In his first season, Aldridge performed like a rookie. He had his moments but was indoctrinated into the Portland way of doing things, meaning defer to Zach. His second year, Randolph was gone, and the Blazers finished at .500 and missed the playoffs but Aldridge was the showstopper. He averaged nearly 18 points and 8 rebounds. He scored in the paint. Over and over and over again. He lacked the physicality of a Randolph but made up for it with his midrange game that lulled opponents to sleep.
Aldridge’s first taste of the playoffs was his third year. He averaged nearly 20 ppg but the Blazers lost in the first round to the Rockets. Aldridge would make the playoffs three straight years, 2009-11, and then six straight years, 2014-19.
Aldridge’s 2010-11 season was special. It was his first year averaging more than 20 ppg (21.8), and his first year with a 21.5 PER. ESPN ranked him the 7th best power forward (Real Plus-Minus).
Rip City faithful loved everything about Aldridge’s game. He was quiet and smooth. He didn’t self-promote, was consistent, and efforted while on the court. Fans could invest in Aldridge in a way they couldn’t in Randolph who had a volatile side. Aldridge was chill.
Aldridge made his first All-Star appearance in 2012, the season after the lockout but the Blazers didn’t make the playoffs. There were so many ironies that year. The lockout was triggered by small markets like Portland whose front offices protested player movement. Portland supposedly did it the right way by drafting two lottery picks in 2006. But they weren’t a contender because the rest of the roster was mediocre. Would they be able to keep Aldridge?
His All-Star nod was a personal achievement, a highlight during a dreary season. Four months later, the Blazers drafted Damian Lillard because new GM Neil Olshey was in love with the Weber State guard. Now the Blazers had two scorers, a big and a small. All they needed to do was fill in the rest of the roster, easier said than done. The Blazers had good intentions but didn’t know what they didn’t know, particularly LaMarcus Aldridge the man. He wasn’t interested in being number two. He was the face of the franchise. Or, he was gone.

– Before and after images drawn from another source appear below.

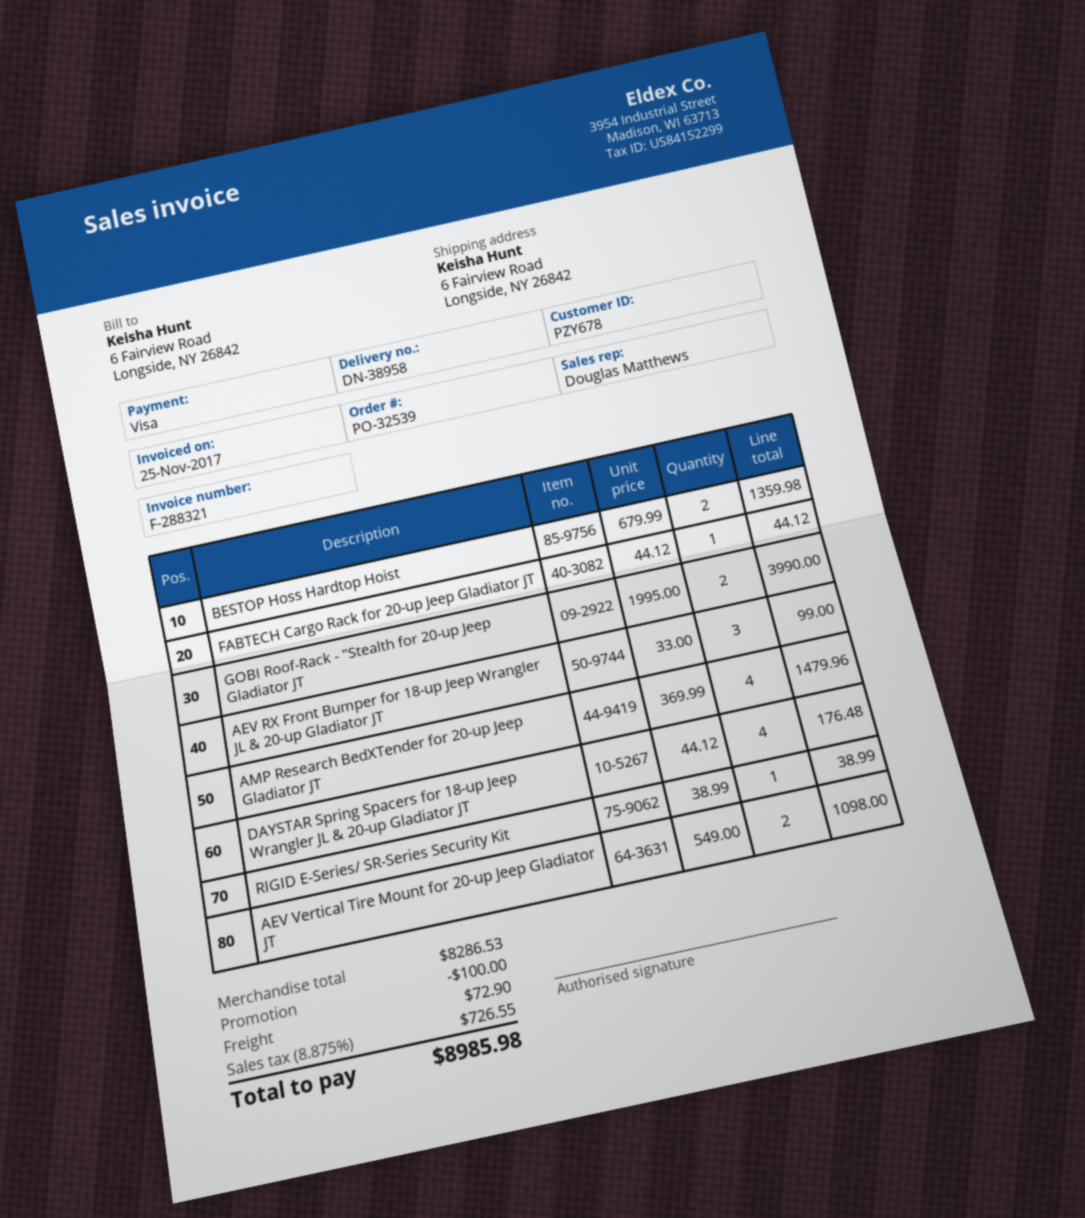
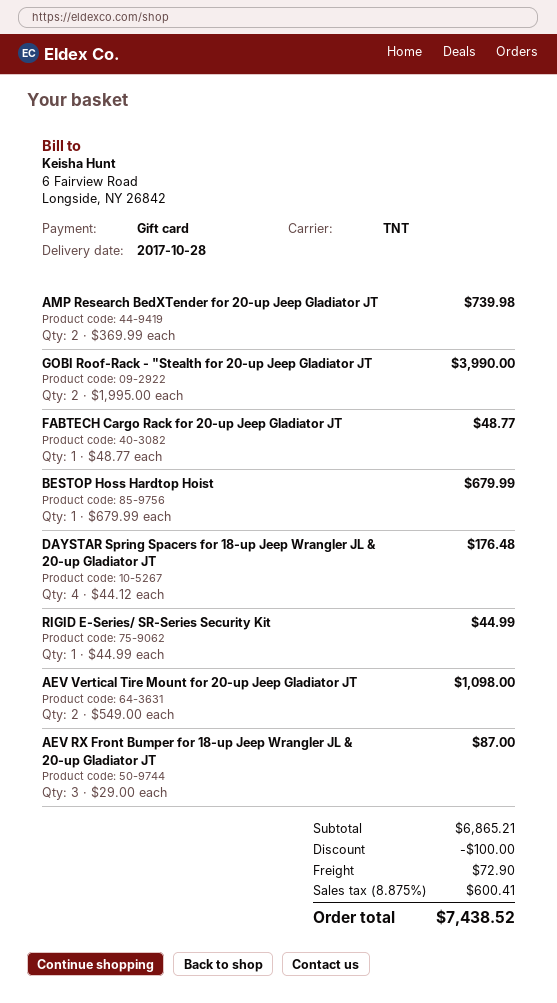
payment method: Visa -> gift card
BESTOP Hoss Hardtop Hoist: 2 x 679.99 = 1359.98 -> 1 x 679.99 = 679.99
FABTECH Cargo Rack for 20-up Jeep Gladiator JT: 1 x 44.12 = 44.12 -> 1 x 48.77 = 48.77
AEV RX Front Bumper for 18-up Jeep Wrangler JL & 20-up Gladiator JT: 3 x 33.00 = 99.00 -> 3 x 29.00 = 87.00
AMP Research BedXTender for 20-up Jeep Gladiator JT: 4 x 369.99 = 1479.96 -> 2 x 369.99 = 739.98
RIGID E-Series/ SR-Series Security Kit: 1 x 38.99 = 38.99 -> 1 x 44.99 = 44.99
subtotal: 8286.53 -> 6865.21
tax: 8.875% = 726.55 -> 8.875% = 600.41
total: 8985.98 -> 7438.52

Let’s back up a bit. Aldridge played well with Brandon Roy because he didn’t have to worry about losing a popularity contest. Roy was low-key. He was comfortable being in the Aldridge orbit, taking two steps back if that’s what Aldridge needed. Despite Roy’s clutch gene, he was modest about his abilities which allowed Aldridge to remain the straw that stirred the Portland drink. Brandon Roy was a good scorer but he wasn’t a better player than Aldridge. Talent-wise, he wasn’t Aldridge’s equal.
But Dame was a different kind of player. Oakland raised, he played with hunger and determination and he could make shots. He had swag and charisma. Just by being himself Lillard reminded the faithful of everything Aldridge was not. In the first game of his career, Lillard had 23 points and 11 assists. In the second game of his career, he had 21 points and 7 assists. In the third game of his career, he had 20 points and 9 assists.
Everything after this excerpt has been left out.